* [How to complete this task]: Work out how many lines of the data hold the string "case", and reply with that number alone.

* [Image comparison data]:
####################
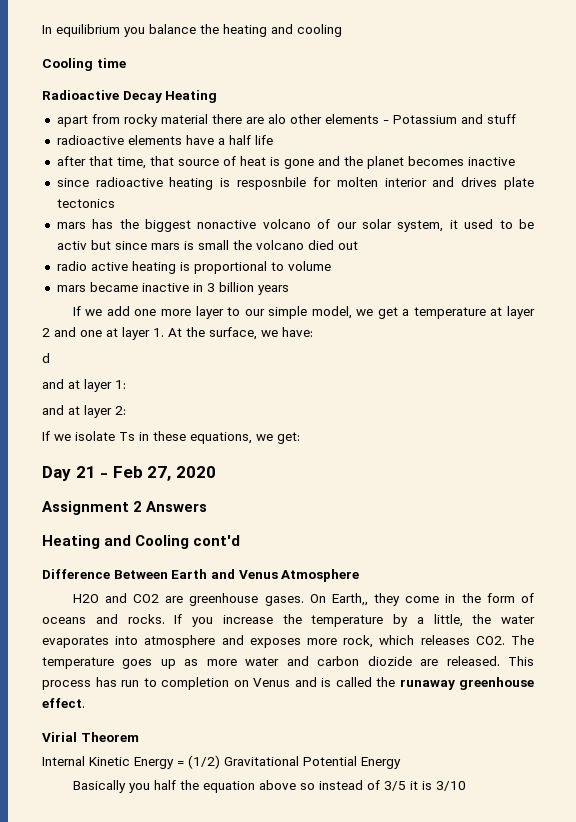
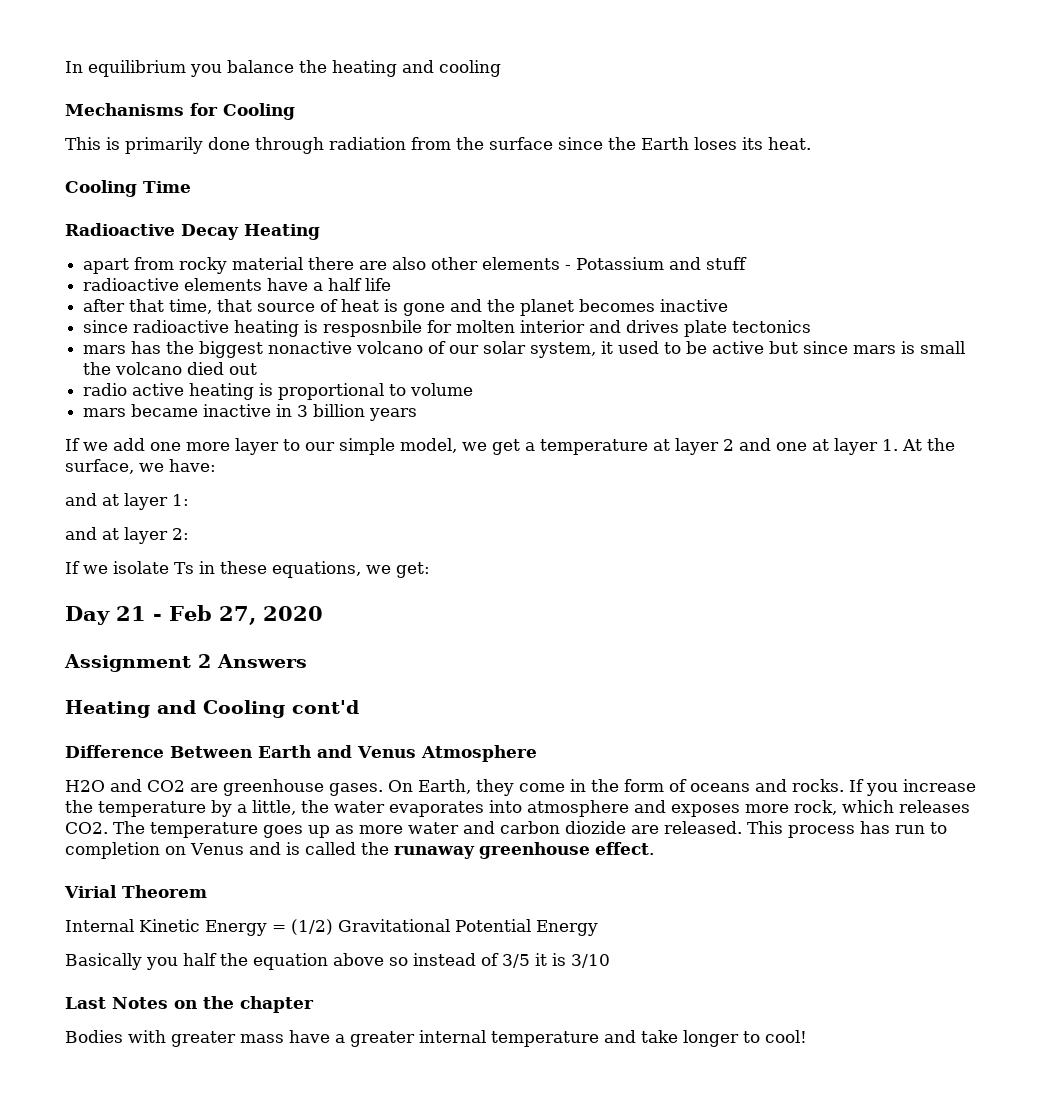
- Cooling time
+ Mechanisms for Cooling
+ This is primarily done through radiation from the surface since the Earth loses its heat.
+ Cooling Time
- apart from rocky material there are alo other elements - Potassium and stuff
+ apart from rocky material there are also other elements - Potassium and stuff
- mars has the biggest nonactive volcano of our solar system, it used to be activ but since mars is small the volcano died out
+ mars has the biggest nonactive volcano of our solar system, it used to be active but since mars is small the volcano died out
- d
- On Earth,, they come in the form of oceans and rocks.
+ On Earth, they come in the form of oceans and rocks.
+ Last Notes on the chapter
+ Bodies with greater mass have a greater internal temperature and take longer to cool!

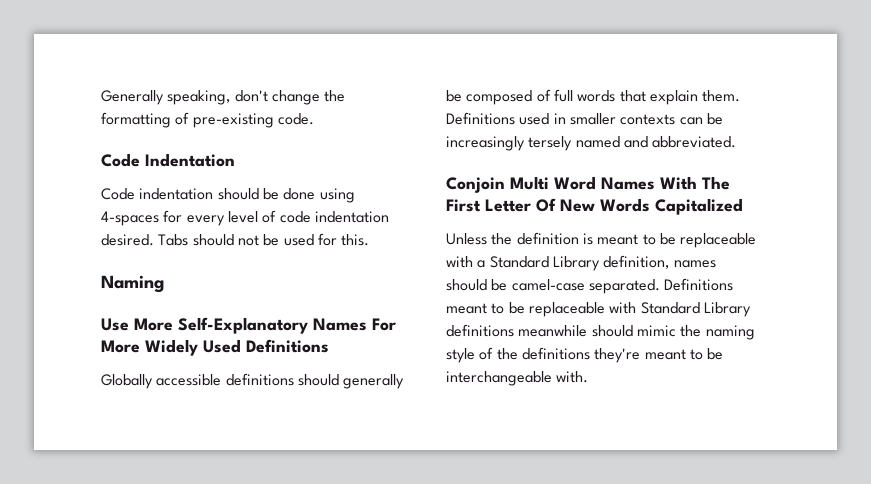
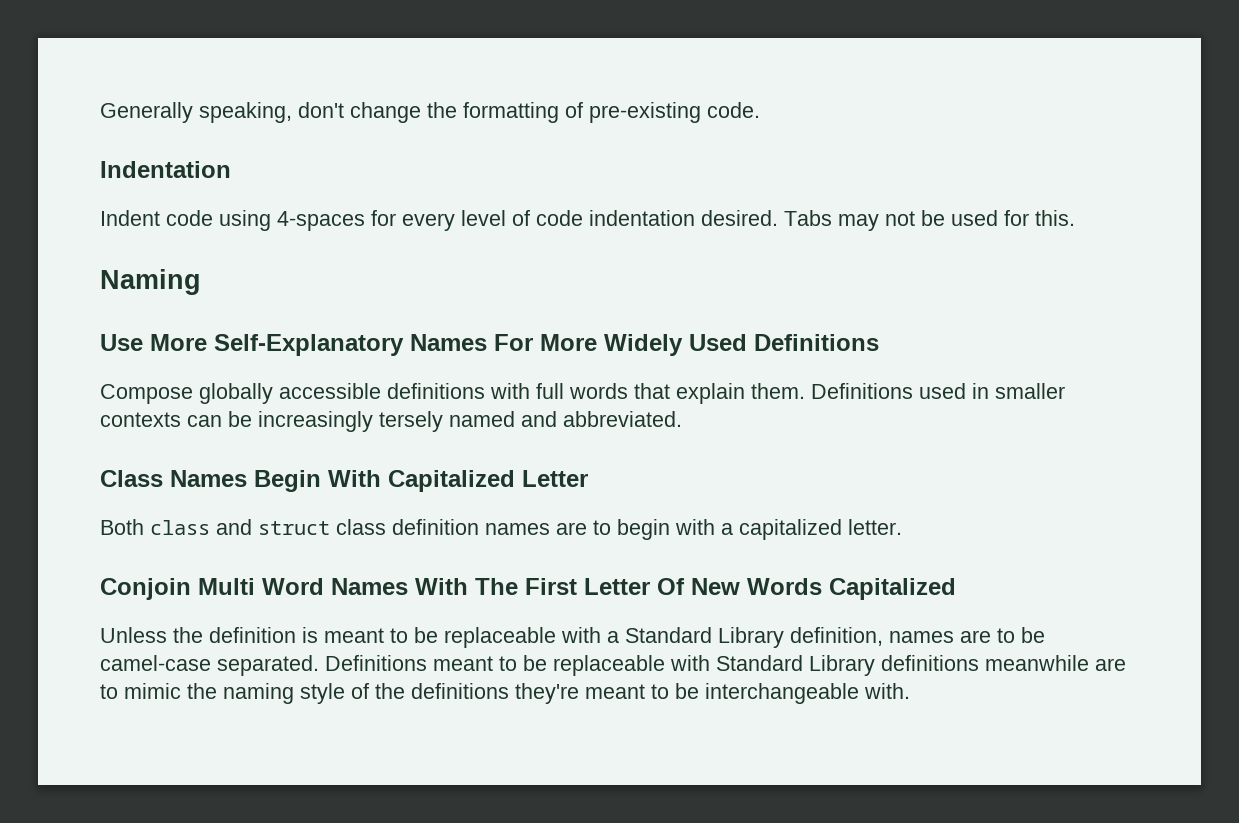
- Code Indentation
+ Indentation
- Code indentation should be done using 4-spaces for every level of code indentation desired.
+ Indent code using 4-spaces for every level of code indentation desired.
- Tabs should not be used for this.
+ Tabs may not be used for this.
- Globally accessible definitions should generally be composed of full words that explain them.
+ Compose globally accessible definitions with full words that explain them.
+ Class Names Begin With Capitalized Letter
+ Both class and struct class definition names are to begin with a capitalized letter.
- Unless the definition is meant to be replaceable with a Standard Library definition, names should be camel-case separated.
+ Unless the definition is meant to be replaceable with a Standard Library definition, names are to be camel-case separated.
- Definitions meant to be replaceable with Standard Library definitions meanwhile should mimic the naming style of the definitions they're meant to be interchangeable with.
+ Definitions meant to be replaceable with Standard Library definitions meanwhile are to mimic the naming style of the definitions they're meant to be interchangeable with.

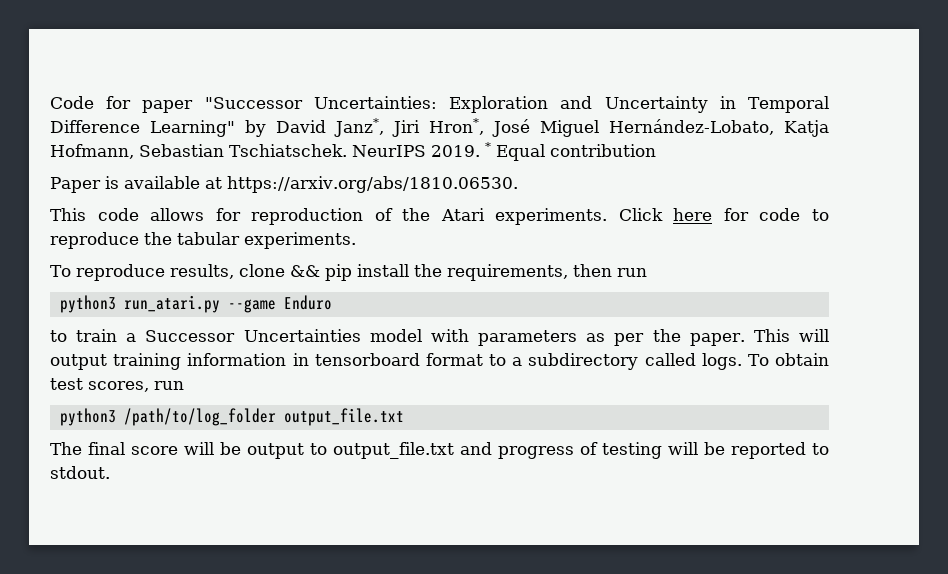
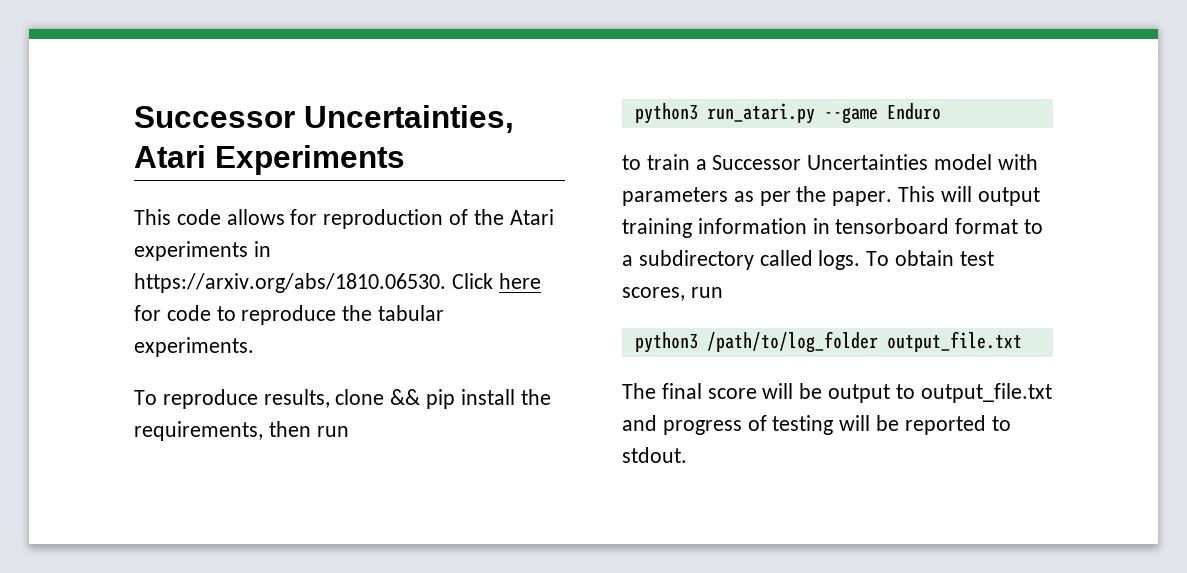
- Code for paper "Successor Uncertainties: Exploration and Uncertainty in Temporal Difference Learning" by David Janz*, Jiri Hron*, José Miguel Hernández-Lobato, Katja Hofmann, Sebastian Tschiatschek. NeurIPS 2019. * Equal contribution
- Paper is available at https://arxiv.org/abs/1810.06530.
+ Successor Uncertainties, Atari Experiments
- This code allows for reproduction of the Atari experiments. Click here for code to reproduce the tabular experiments.
+ This code allows for reproduction of the Atari experiments in https://arxiv.org/abs/1810.06530. Click here for code to reproduce the tabular experiments.

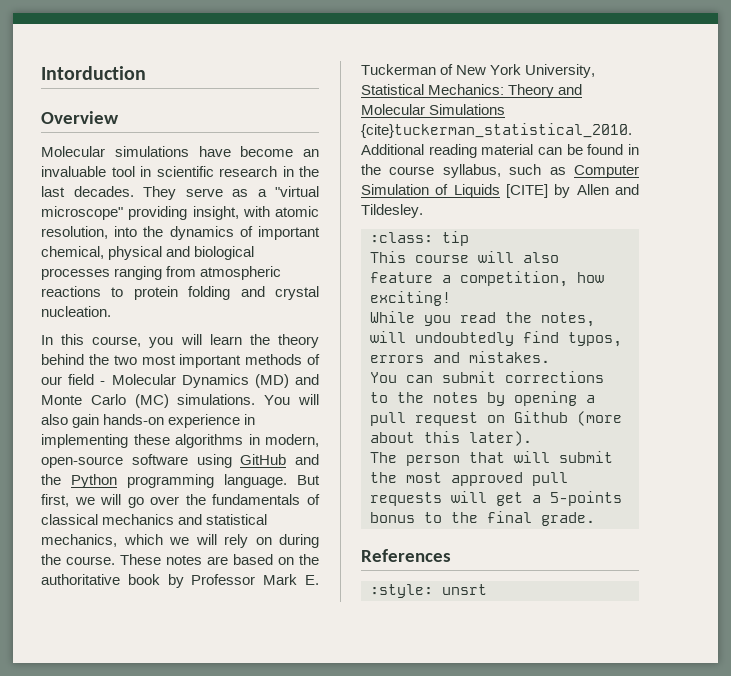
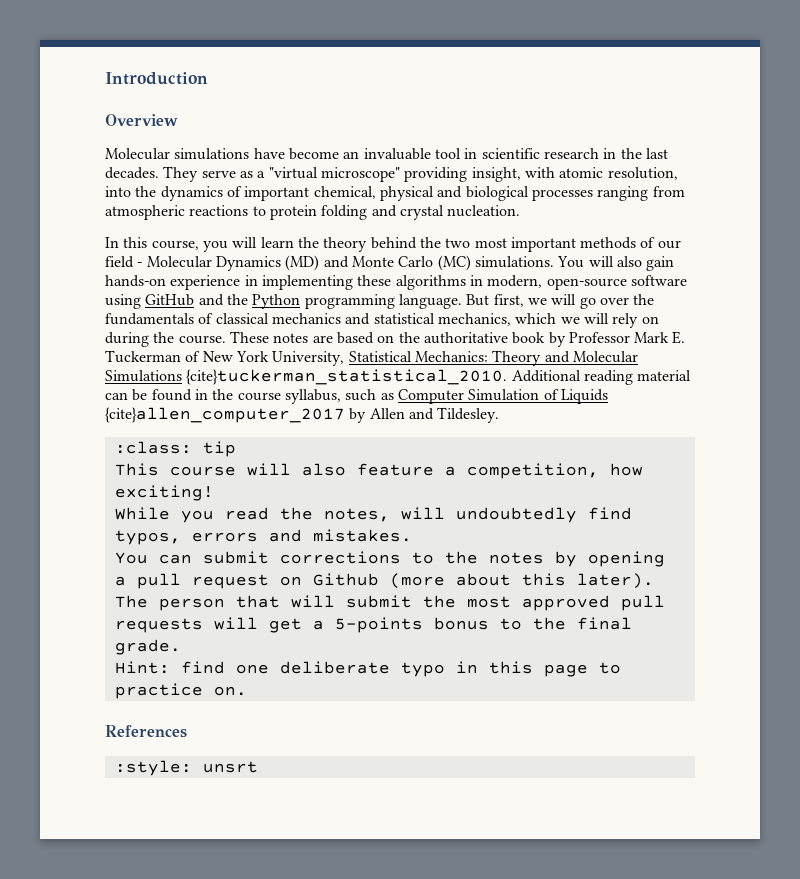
- Intorduction
+ Introduction
- Additional reading material can be found in the course syllabus, such as Computer Simulation of Liquids [CITE] by Allen and Tildesley.
+ Additional reading material can be found in the course syllabus, such as Computer Simulation of Liquids {cite}allen_computer_2017 by Allen and Tildesley.
+ Hint: find one deliberate typo in this page to practice on.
####################
* [Your solution]: 2